Exercise: What is the number of lines below that contain the word "subtotal"? Give only that number.

Items from a dataset:
----

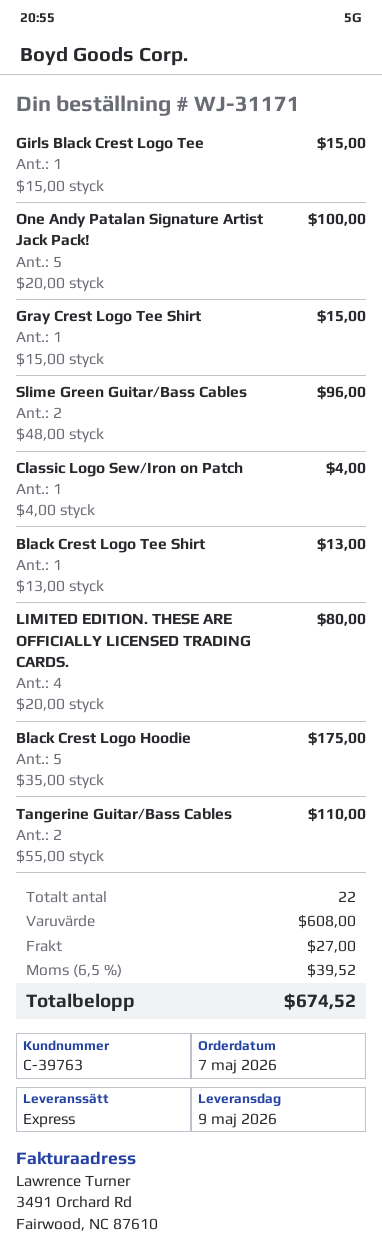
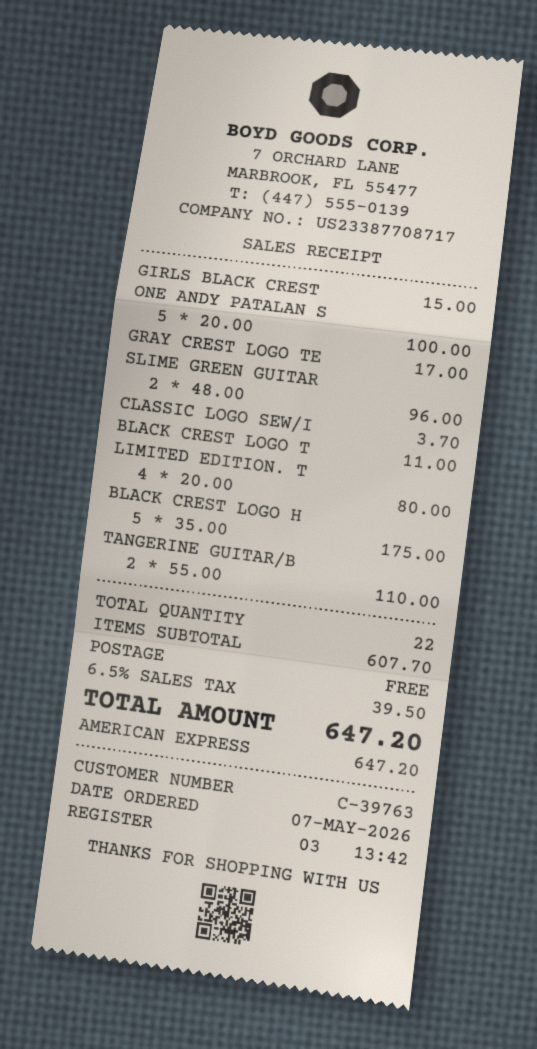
Gray Crest Logo Tee Shirt: 1 x 15.00 = 15.00 -> 1 x 17.00 = 17.00
Classic Logo Sew/Iron on Patch: 1 x 4.00 = 4.00 -> 1 x 3.70 = 3.70
Black Crest Logo Tee Shirt: 1 x 13.00 = 13.00 -> 1 x 11.00 = 11.00
subtotal: 608.00 -> 607.70
shipping: 27.00 -> 0.00
tax: 6.5% = 39.52 -> 6.5% = 39.50
total: 674.52 -> 647.20

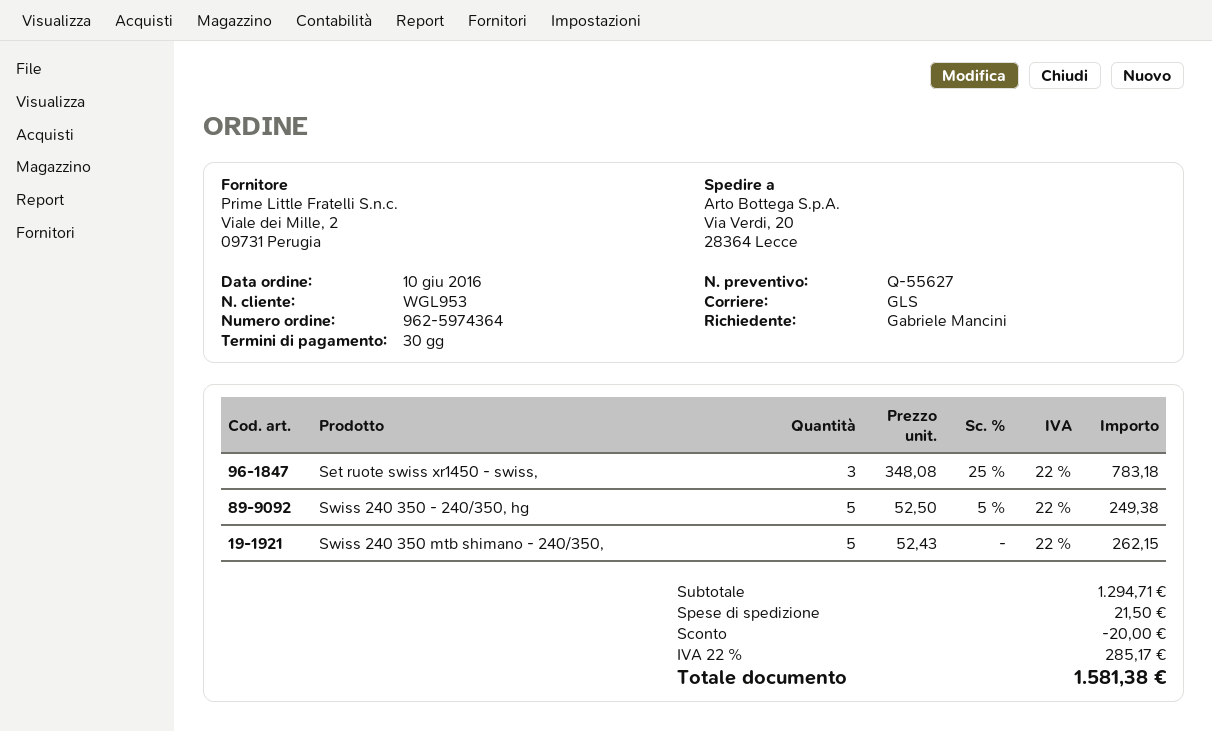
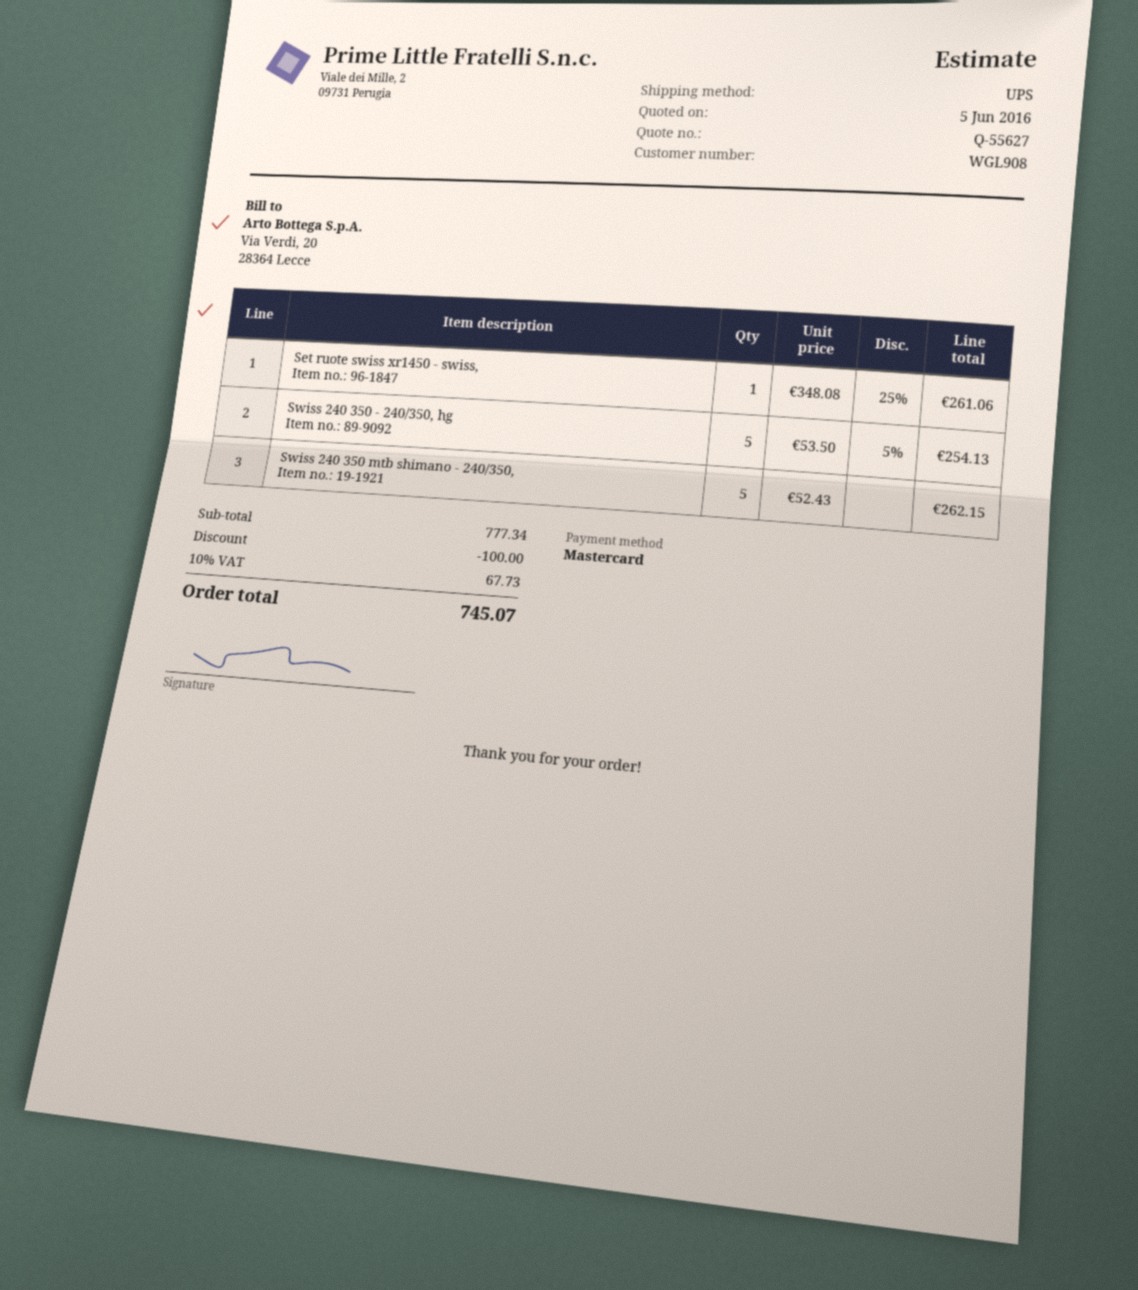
customer number: WGL953 -> WGL908
shipping method: GLS -> UPS
Set ruote swiss xr1450 - swiss,: 3 x 348.08 - 25% = 783.18 -> 1 x 348.08 - 25% = 261.06
Swiss 240 350 - 240/350, hg: 5 x 52.50 - 5% = 249.38 -> 5 x 53.50 - 5% = 254.13
subtotal: 1294.71 -> 777.34
discount: 20.00 -> 100.00
shipping: 21.50 -> none
tax: 22% = 285.17 -> 10% = 67.73
total: 1581.38 -> 745.07

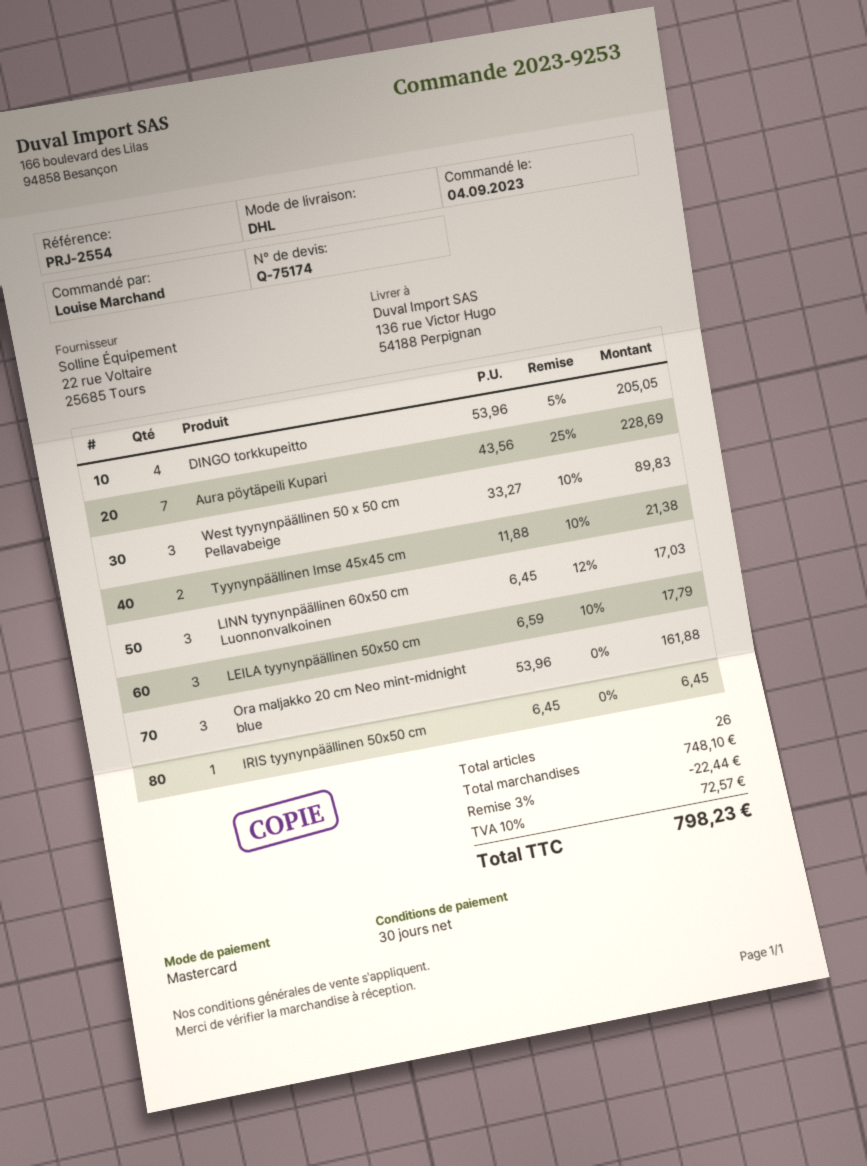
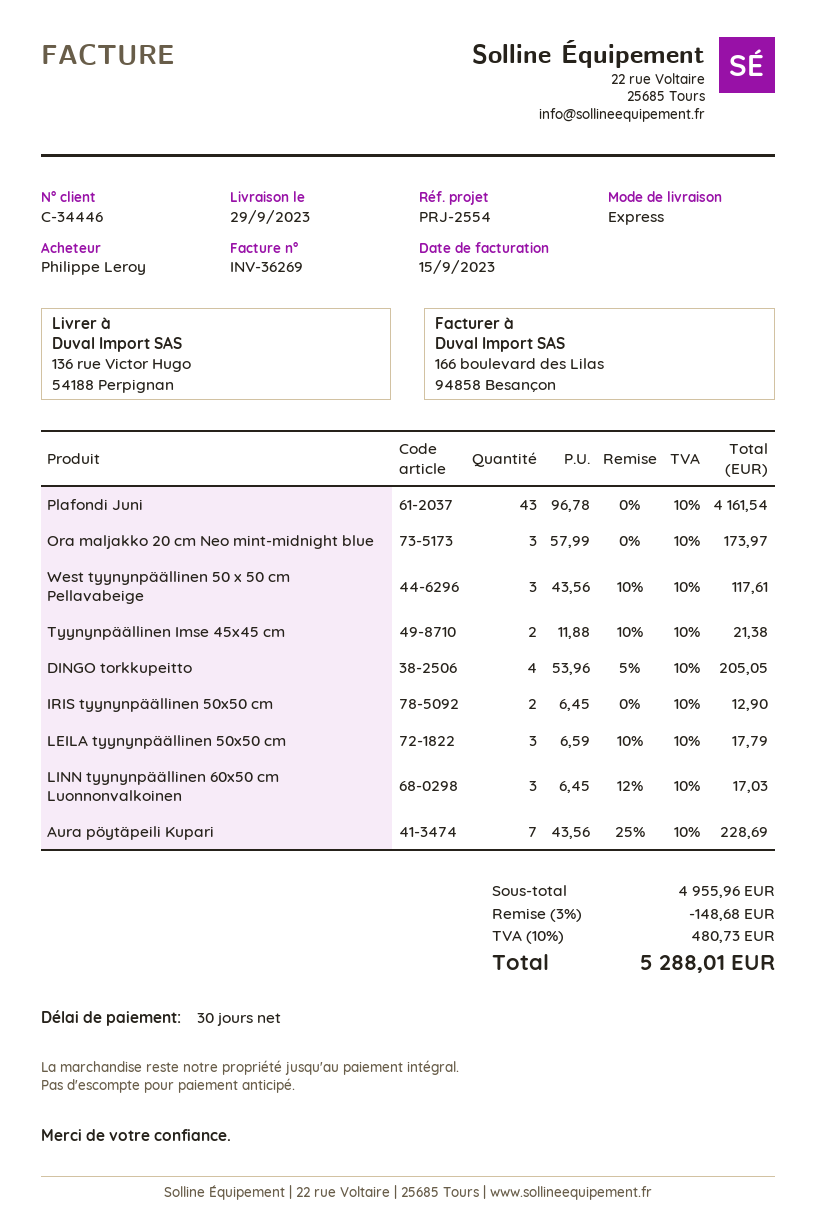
ordered by: Louise Marchand -> Philippe Leroy
shipping method: DHL -> express
West tyynynpäällinen 50 x 50 cm Pellavabeige: 3 x 33.27 - 10% = 89.83 -> 3 x 43.56 - 10% = 117.61
Ora maljakko 20 cm Neo mint-midnight blue: 3 x 53.96 = 161.88 -> 3 x 57.99 = 173.97
IRIS tyynynpäällinen 50x50 cm: 1 x 6.45 = 6.45 -> 2 x 6.45 = 12.90
Plafondi Juni: none -> 43 x 96.78 = 4161.54
subtotal: 748.10 -> 4955.96
discount: 3% = 22.44 -> 3% = 148.68
tax: 10% = 72.57 -> 10% = 480.73
total: 798.23 -> 5288.01

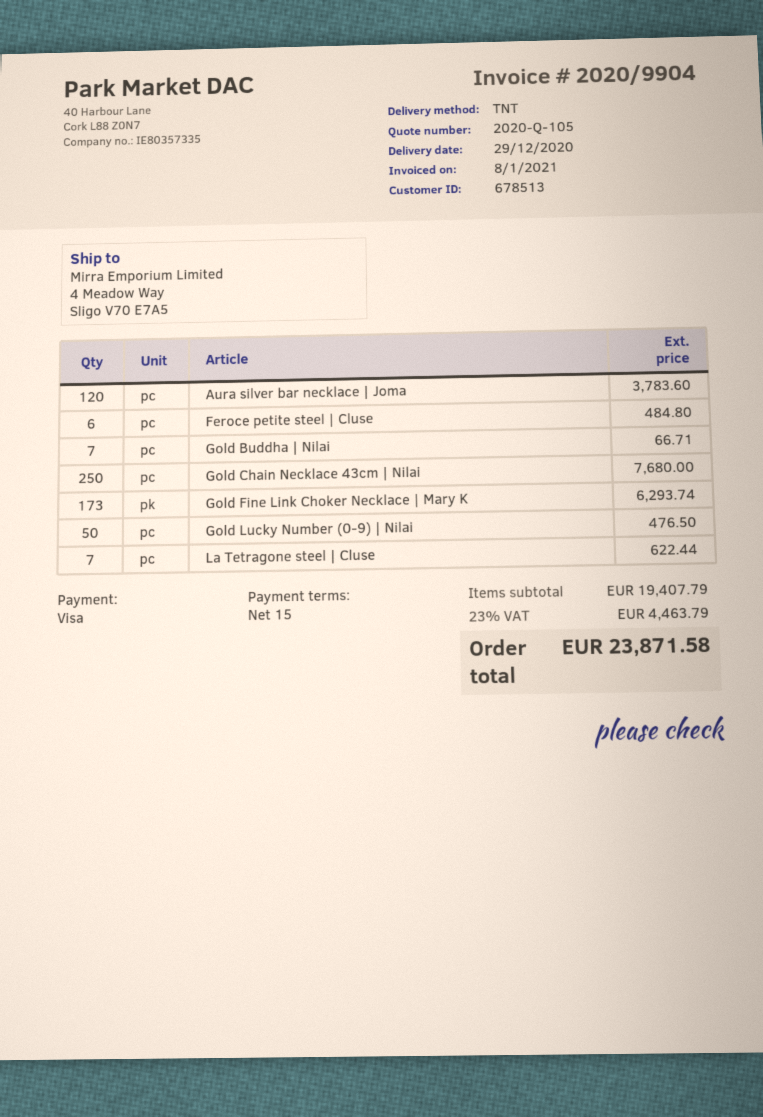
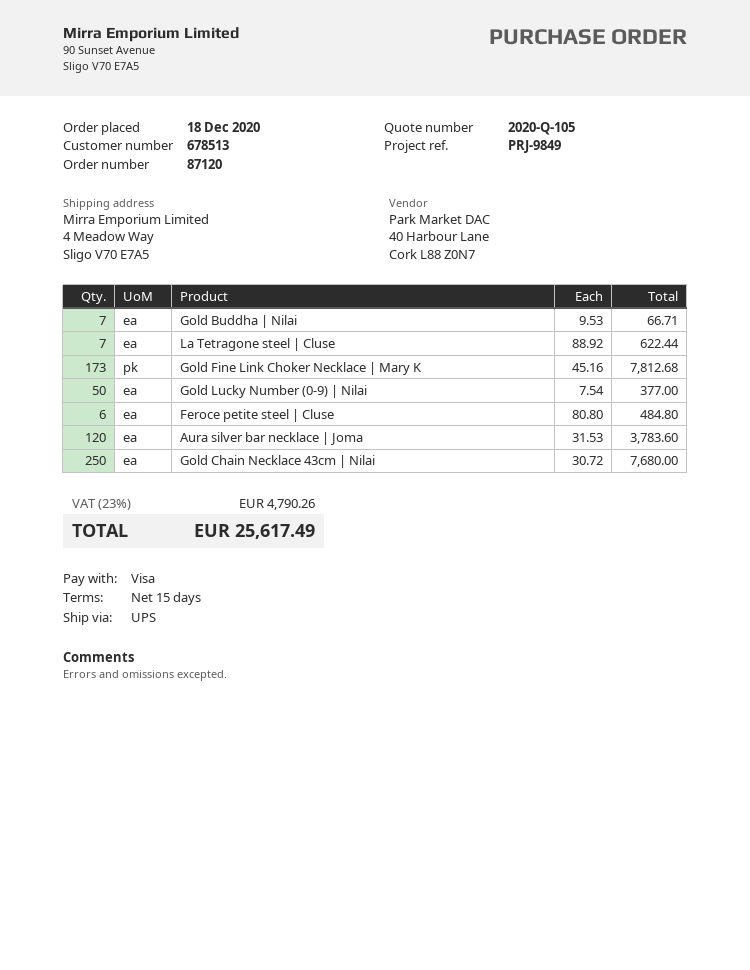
shipping method: TNT -> UPS
Gold Fine Link Choker Necklace | Mary K: 173 for 6293.74 -> 173 for 7812.68
Gold Lucky Number (0-9) | Nilai: 50 for 476.50 -> 50 for 377.00
tax: 23% = 4463.79 -> 23% = 4790.26
total: 23871.58 -> 25617.49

----

Task answer: 3